«La tassa di
soggiorno così non
può funzionare»

Per gli albergatori il contributo andrebbe fatto pagare a chi soggiorna per turismo e non per lavoro
Per gli albergatori il contributo andrebbe fatto pagare a chi soggiorna per turismo e non per lavoro
Marta Giansanti26.04.2019

È stata introdotta il 1° aprile e dopo oltre tre settimane la tassa di soggiorno fa ancora fatica a mettere tutti d’accordo. Per tirare le prime somme è indubbiamente presto, ma in molti già chiedono una sua revisione. «Non sono contrario all’introduzione – ammette Beppe Almansi, receptionist dell’Hotel Industria di via Orzinuovi, struttura dedicata essenzialmente al turismo d’affari - ma per noi addetti è un ulteriore lavoro: dobbiamo informare la clientela, raccogliere gli introiti e, a fine mese, versarli al Comune. Spesso dobbiamo pure anticiparla perché le ditte pagano a 30 o a 60 giorni. Il software installato potrebbe essere pensato meglio e i moduli per l’esenzione sono talmente complicati da far passare la voglia a chiunque». A finire al centro delle critiche delle strutture di fascia medio-bassa (quelli scelti da ditte per periodi molto lunghi) è il periodo di tempo che intercorre prima di poter beneficiare dell’esenzione dell’imposta: ben 90 pernottamenti nella stessa struttura contro le 5 notti previste da Verona, Mantova (5 al mese) e Bergamo. «Per un’impresa dover pagare 1,50 euro a ognuno dei 15 o 20 operai che alloggiano intere settimane non è una spesa da poco. Senza contare che gli introiti verranno utilizzati per sviluppare il turismo culturale: sarebbe forse il caso di riservarla a chi viene qui per piacere», osserva Almansi.

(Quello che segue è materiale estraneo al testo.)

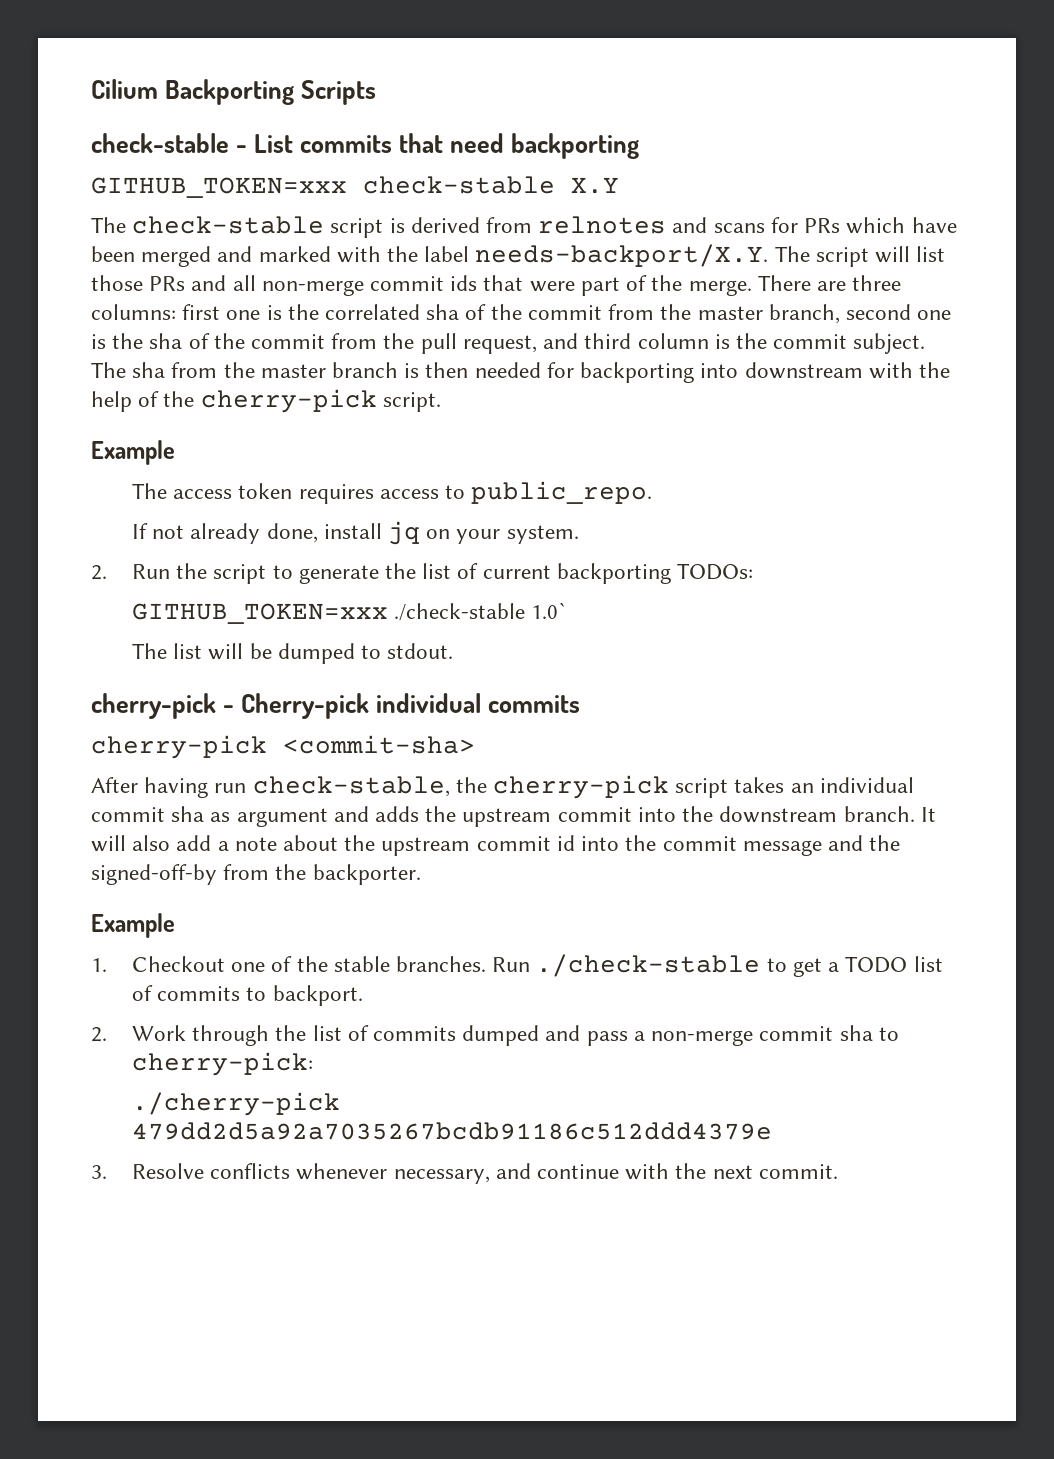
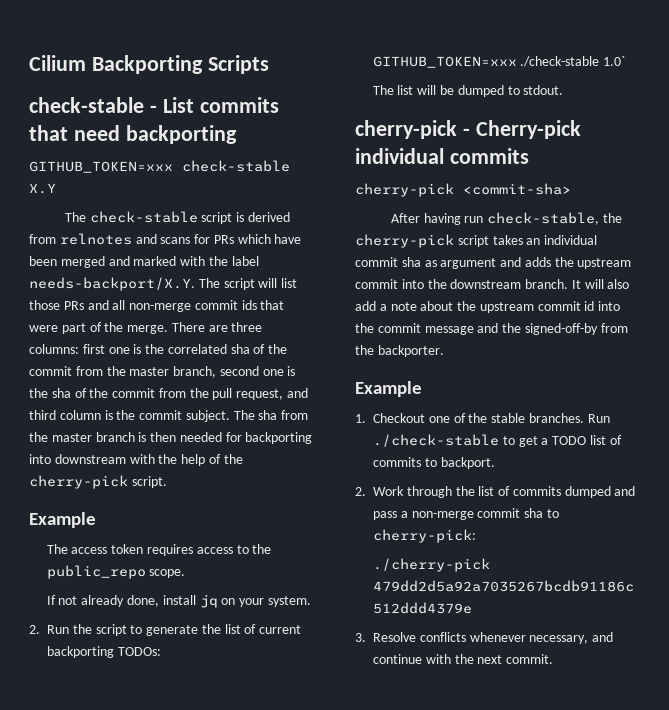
[471,481,653,504] public_repo. -> [252,544,272,554] [46,565,186,579] the public_repo scope.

GIANPAOLO Fantini, uno dei titolari dell’Hotel Ambasciatori suggerisce di estenderla anche ad altri tipi di esercizi: «Secondo studi ufficiali su 100 euro spesi da ogni singolo visitatore, circa 35 sono dedicati agli alberghi, gli altri li introitano ristoranti, trasporto e vari esercizi commerciali. Perché dobbiamo essere solo noi albergatori a chiedere questa tassa al visitatore?», osserva Fantini che allarga il suo ragionamento alla natura stessa del contributo. «È diventata una costante nel Paese, ma è realmente necessaria solo in città come Roma, Firenze o Venezia, dove la pressione del turismo ha raggiunto livelli ormai insostenibili». Per Fantini l’ «obolo» richiesto incide poco sui suoi ospiti. «Accogliamo essenzialmente due tipologie di clienti: persone che devono sottoporsi a visite mediche e i loro accompagnatori, esenti dal suo pagamento, e manager e imprenditori con una media di pernottamento di un giorno e mezzo, la cui imposta è pagata spesso dall’azienda - ricorda -. Il Comune dovrebbe invece concentrare gli sforzi nella lotta contro le sempre più estese zone d’ombra rappresentate dalle attività non ufficiali e non dichiarate».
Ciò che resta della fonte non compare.